El proyecto inmobiliario suma reclamos de compradores que exigen respuestas a Isaac Steiner Aizenman, José Joey Assa Masri y Marcos Sasson –
Acapulco, Guerrero. — Nao Living fue vendido como sinónimo de exclusividad, plusvalía y futuro. Hoy, para varios compradores, se ha convertido en símbolo de incertidumbre. El desarrollo inmobiliario ubicado en Acapulco Diamante enfrenta una creciente ola de inconformidad por retrasos, falta de definiciones y escasa comunicación con inversionistas.
Detrás del enojo hay recursos entregados, contratos firmados y expectativas incumplidas. Afectados sostienen que la información ha sido insuficiente y que las respuestas no corresponden al tamaño del compromiso económico asumido por quienes confiaron en el proyecto.
Los nombres de Isaac Steiner Aizenman, José Joey Assa Masri y Marcos Sasson aparecen constantemente entre los reclamos. Los inversionistas piden saber quién decide, quién responde y quién asumirá responsabilidades.
La comercialización pública del desarrollo aparece ligada a Inmofin, empresa que se presenta con amplia trayectoria en el sector.

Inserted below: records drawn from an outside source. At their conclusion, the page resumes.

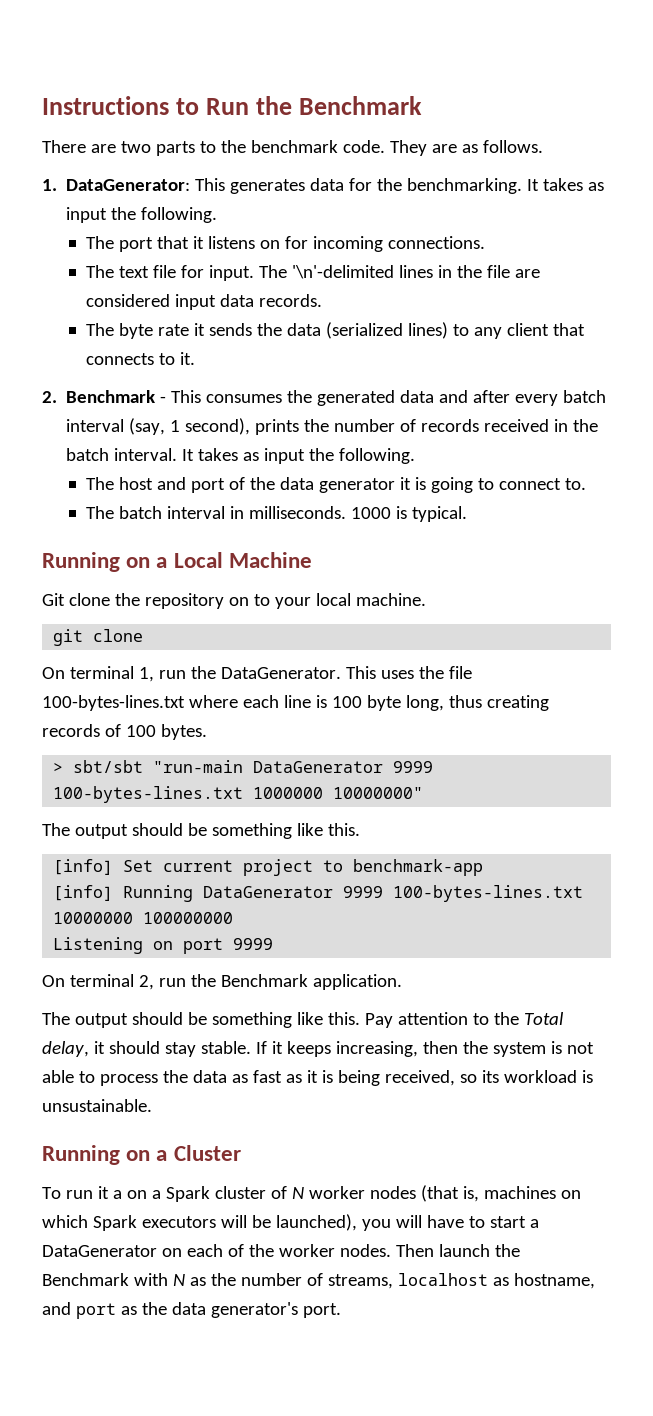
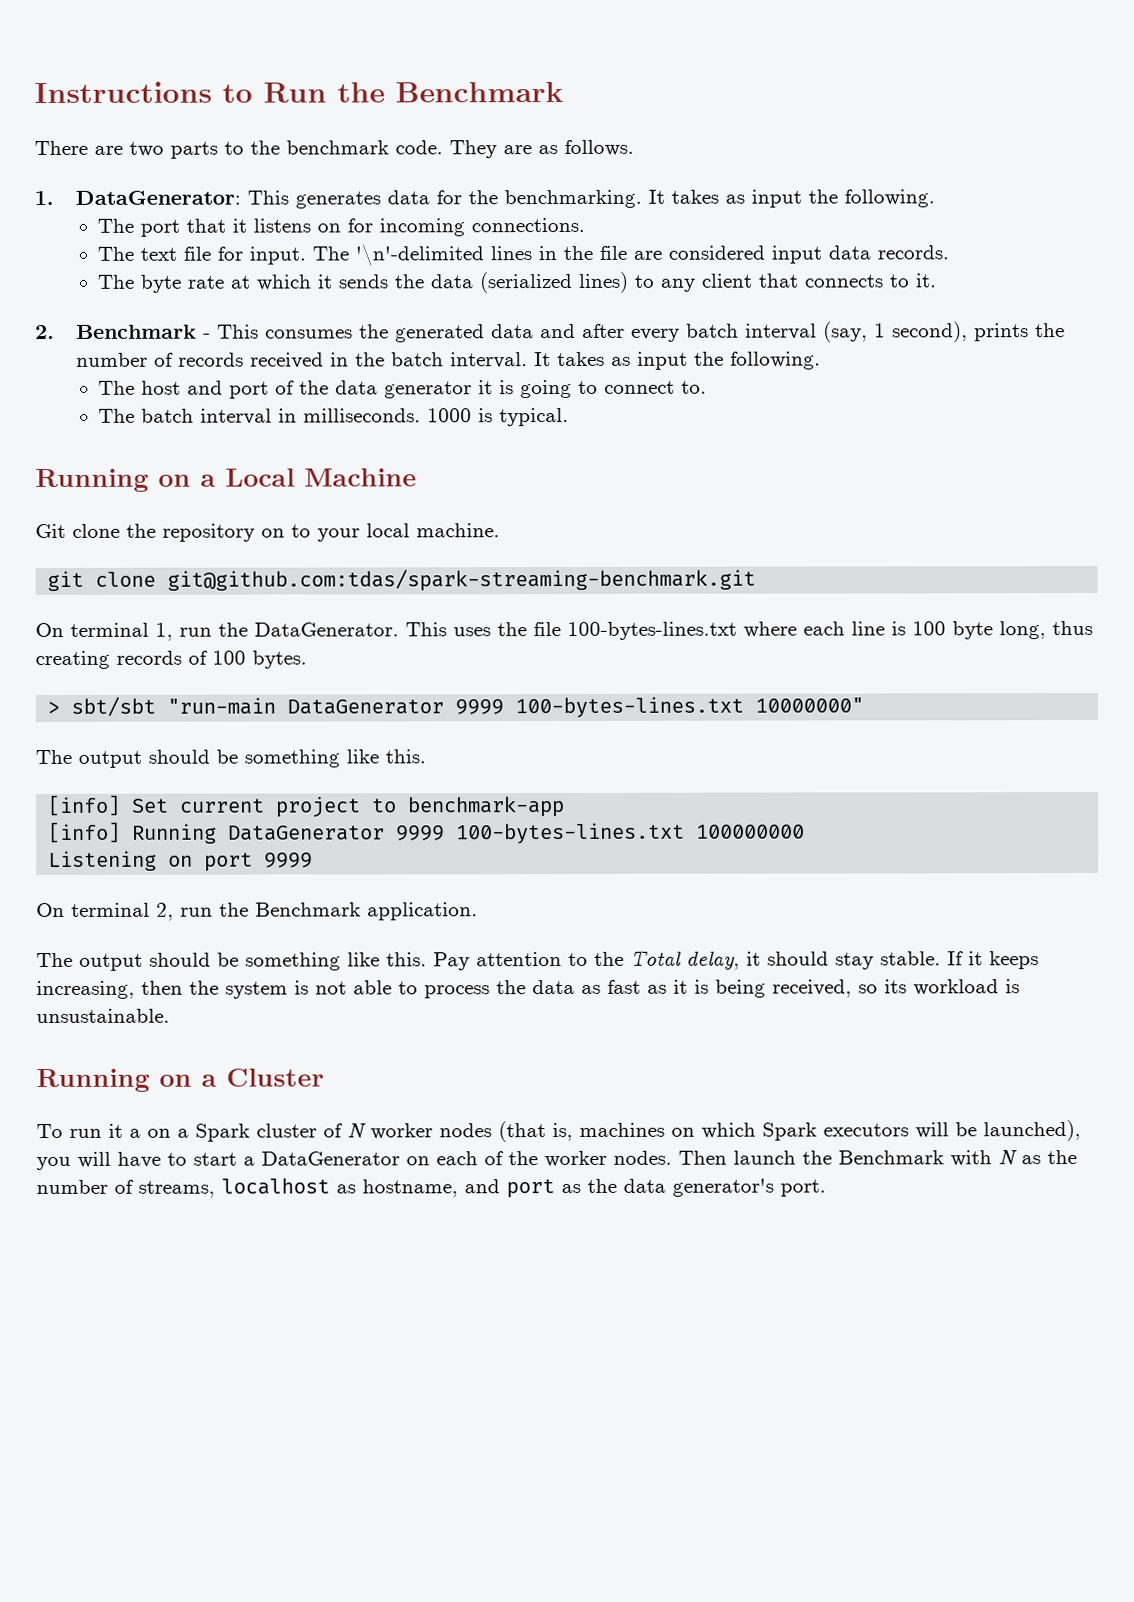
- The byte rate it sends the data (serialized lines) to any client that connects to it.
+ The byte rate at which it sends the data (serialized lines) to any client that connects to it.
- git clone
+ git clone git@github.com:tdas/spark-streaming-benchmark.git
- > sbt/sbt "run-main DataGenerator 9999 100-bytes-lines.txt 1000000 10000000"
+ > sbt/sbt "run-main DataGenerator 9999 100-bytes-lines.txt 10000000"
- [info] Running DataGenerator 9999 100-bytes-lines.txt 10000000 100000000
+ [info] Running DataGenerator 9999 100-bytes-lines.txt 100000000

Sin embargo, para compradores inconformes, la experiencia no sirve de mucho si no viene acompañada de resultados concretos y transparencia.

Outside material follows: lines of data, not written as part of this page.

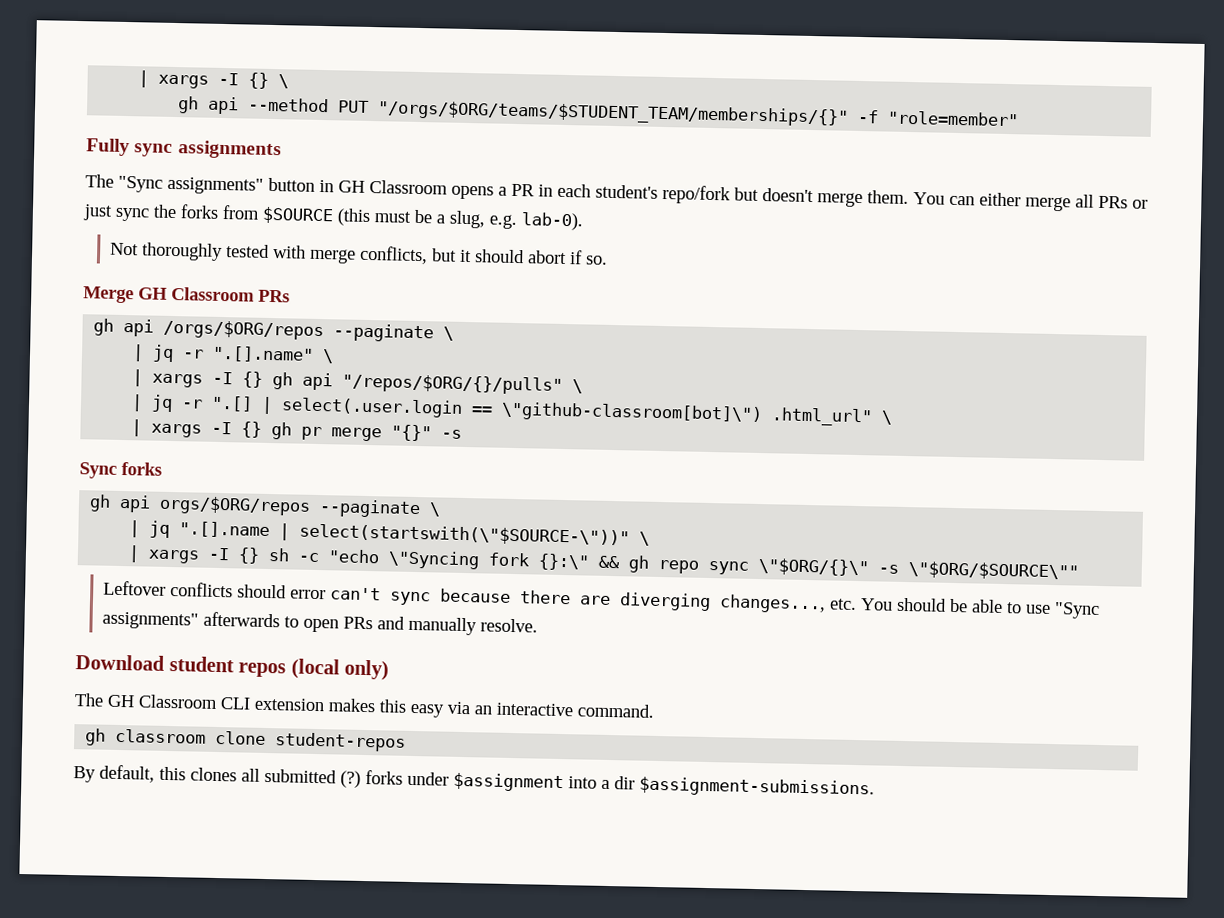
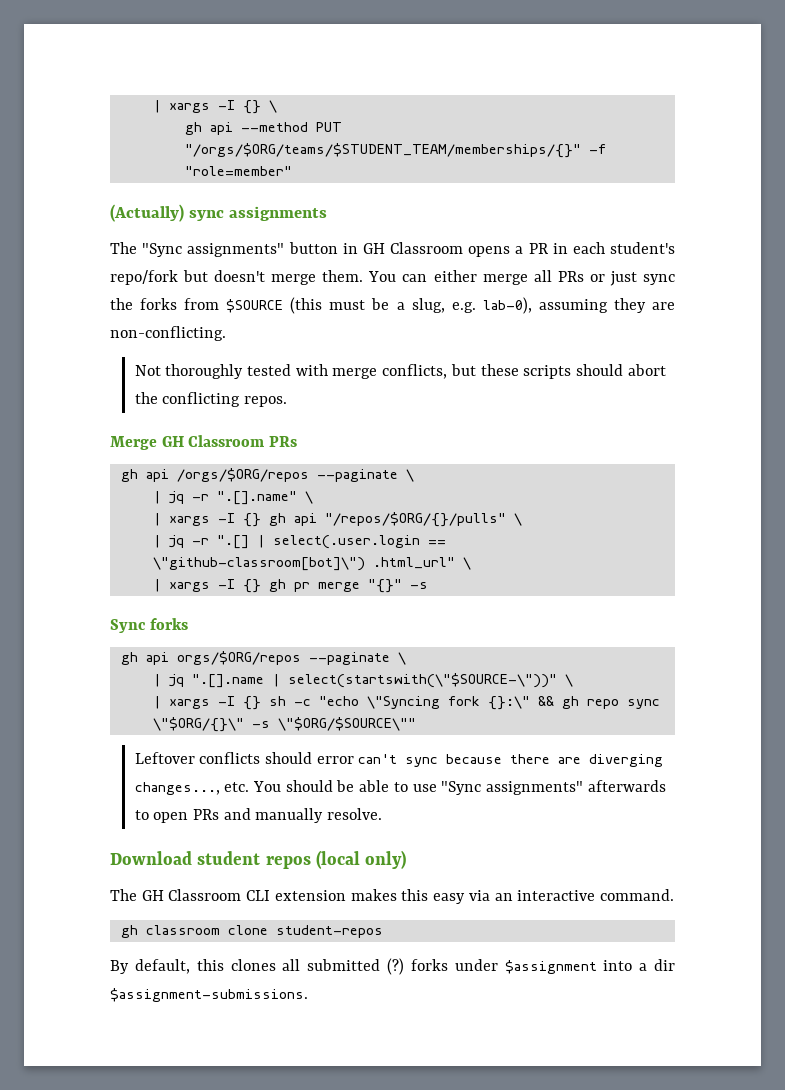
- Fully sync assignments
+ (Actually) sync assignments
- You can either merge all PRs or just sync the forks from $SOURCE (this must be a slug, e.g. lab-0).
+ You can either merge all PRs or just sync the forks from $SOURCE (this must be a slug, e.g. lab-0), assuming they are non-conflicting.
- Not thoroughly tested with merge conflicts, but it should abort if so.
+ Not thoroughly tested with merge conflicts, but these scripts should abort the conflicting repos.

Además, persisten dudas sobre el posible vínculo con Avento, proyecto mencionado en distintas publicaciones como antecedente de Nao Living. Para afectados, cualquier reconfiguración comercial debió explicarse desde el primer momento.
Mientras tanto, la presión crece también sobre la Fiscalía General del Estado de Guerrero, a la que se le exige avanzar con mayor firmeza en las denuncias existentes.